Marco Tullio Cicerone nacque ad Arpino (Lazio), nel 106 a.C., da un’agiata famiglia dell’ordine equestre. Fu autore di numerose opere retoriche e filosofiche, orazioni e dialoghi politici. Svolti gli studi a Roma, e fatto un viaggio in Grecia, ottenne il primo successo come avvocato con la Pro Sextio Roscio Amerino dell’80 a.C., un’orazione in cui difese il suo assistito dall’accusa di parricidio, ottenendone l’assoluzione.

Nel 75 a.C. divenne questore di Sicilia e si fece apprezzare per la sua onestà, qualità invece sconosciuta al successore Verre, che infatti i cittadini siciliani citarono in giudizio. Per l’occasione, Cicerone scrisse sette orazioni, le Verrine, raccogliendo numerose prove, denunciando i comportamenti ignobili di Verre ai danni di cose e persone, ed ottenendo un altro grande successo.

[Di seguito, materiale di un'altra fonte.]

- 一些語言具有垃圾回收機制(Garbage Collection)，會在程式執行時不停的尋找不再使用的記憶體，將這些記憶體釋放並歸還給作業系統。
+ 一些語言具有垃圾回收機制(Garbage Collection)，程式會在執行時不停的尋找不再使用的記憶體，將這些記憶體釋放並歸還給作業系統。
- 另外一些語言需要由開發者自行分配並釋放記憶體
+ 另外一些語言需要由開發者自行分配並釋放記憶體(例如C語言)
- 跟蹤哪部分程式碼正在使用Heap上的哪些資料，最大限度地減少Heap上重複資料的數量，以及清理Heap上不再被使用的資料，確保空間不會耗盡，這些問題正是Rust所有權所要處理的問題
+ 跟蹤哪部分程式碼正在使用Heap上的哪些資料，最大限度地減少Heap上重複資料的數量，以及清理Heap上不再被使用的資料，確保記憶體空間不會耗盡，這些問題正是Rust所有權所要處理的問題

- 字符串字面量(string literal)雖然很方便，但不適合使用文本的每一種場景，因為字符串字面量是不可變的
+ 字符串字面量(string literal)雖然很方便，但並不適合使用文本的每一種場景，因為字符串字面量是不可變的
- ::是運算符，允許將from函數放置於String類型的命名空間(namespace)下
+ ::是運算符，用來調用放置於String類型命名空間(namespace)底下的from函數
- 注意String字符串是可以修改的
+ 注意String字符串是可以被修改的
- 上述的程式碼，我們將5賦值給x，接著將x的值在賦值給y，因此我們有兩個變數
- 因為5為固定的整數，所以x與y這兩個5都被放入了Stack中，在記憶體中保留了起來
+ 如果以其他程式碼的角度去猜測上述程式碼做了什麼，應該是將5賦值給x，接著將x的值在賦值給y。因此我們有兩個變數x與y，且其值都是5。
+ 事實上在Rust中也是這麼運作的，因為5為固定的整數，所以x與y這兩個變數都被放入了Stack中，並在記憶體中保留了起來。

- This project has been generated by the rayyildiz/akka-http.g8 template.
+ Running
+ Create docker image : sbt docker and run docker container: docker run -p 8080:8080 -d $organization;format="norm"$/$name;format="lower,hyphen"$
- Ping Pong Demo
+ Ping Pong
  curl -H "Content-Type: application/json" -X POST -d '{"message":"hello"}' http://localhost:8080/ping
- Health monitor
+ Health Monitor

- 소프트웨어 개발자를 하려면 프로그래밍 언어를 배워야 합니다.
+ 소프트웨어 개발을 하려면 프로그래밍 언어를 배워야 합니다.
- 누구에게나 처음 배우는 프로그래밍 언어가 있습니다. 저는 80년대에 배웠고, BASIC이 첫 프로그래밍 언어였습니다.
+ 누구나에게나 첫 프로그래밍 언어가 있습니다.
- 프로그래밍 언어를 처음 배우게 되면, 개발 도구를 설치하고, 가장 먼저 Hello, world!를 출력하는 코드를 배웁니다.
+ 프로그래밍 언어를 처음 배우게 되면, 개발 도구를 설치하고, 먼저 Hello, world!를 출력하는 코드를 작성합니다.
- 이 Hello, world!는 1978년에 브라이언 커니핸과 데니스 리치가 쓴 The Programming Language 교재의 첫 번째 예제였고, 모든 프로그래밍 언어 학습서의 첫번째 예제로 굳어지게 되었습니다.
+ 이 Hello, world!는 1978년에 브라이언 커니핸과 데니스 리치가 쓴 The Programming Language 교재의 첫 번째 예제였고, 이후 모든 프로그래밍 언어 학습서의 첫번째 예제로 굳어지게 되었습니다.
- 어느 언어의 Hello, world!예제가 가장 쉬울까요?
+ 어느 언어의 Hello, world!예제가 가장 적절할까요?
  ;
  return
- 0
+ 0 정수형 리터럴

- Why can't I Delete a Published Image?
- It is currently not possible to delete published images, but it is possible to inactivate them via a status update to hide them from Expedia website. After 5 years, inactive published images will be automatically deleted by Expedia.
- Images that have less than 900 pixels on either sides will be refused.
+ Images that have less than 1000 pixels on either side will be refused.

Nel delinearsi del primo triumvirato, si mostrò più vicino a Pompeo, che a Cesare, appoggiando la proposta di assegnare pieni poteri a Pompeo nella guerra contro Mitridate, re del Ponto (De imperio Cnei Pompei, 66 a.C.).  Nel 63 a.C. affrontò, con le quattro Catilinarie, il tentato colpo di stato di Catilina, il quale, vistosi alle strette, fuggì da Roma e rimase ucciso a Pistoia insieme ai suoi fedelissimi nel 62 a.C. Poiché però Cicerone aveva mandato a morte alcuni congiurati senza regolare processo e appello al popolo, su ordine del tribuno Clodio, venne esiliato a Durazzo, da cui scrisse lettere affettuose alla moglie Terenzia e ad altri parenti e amici.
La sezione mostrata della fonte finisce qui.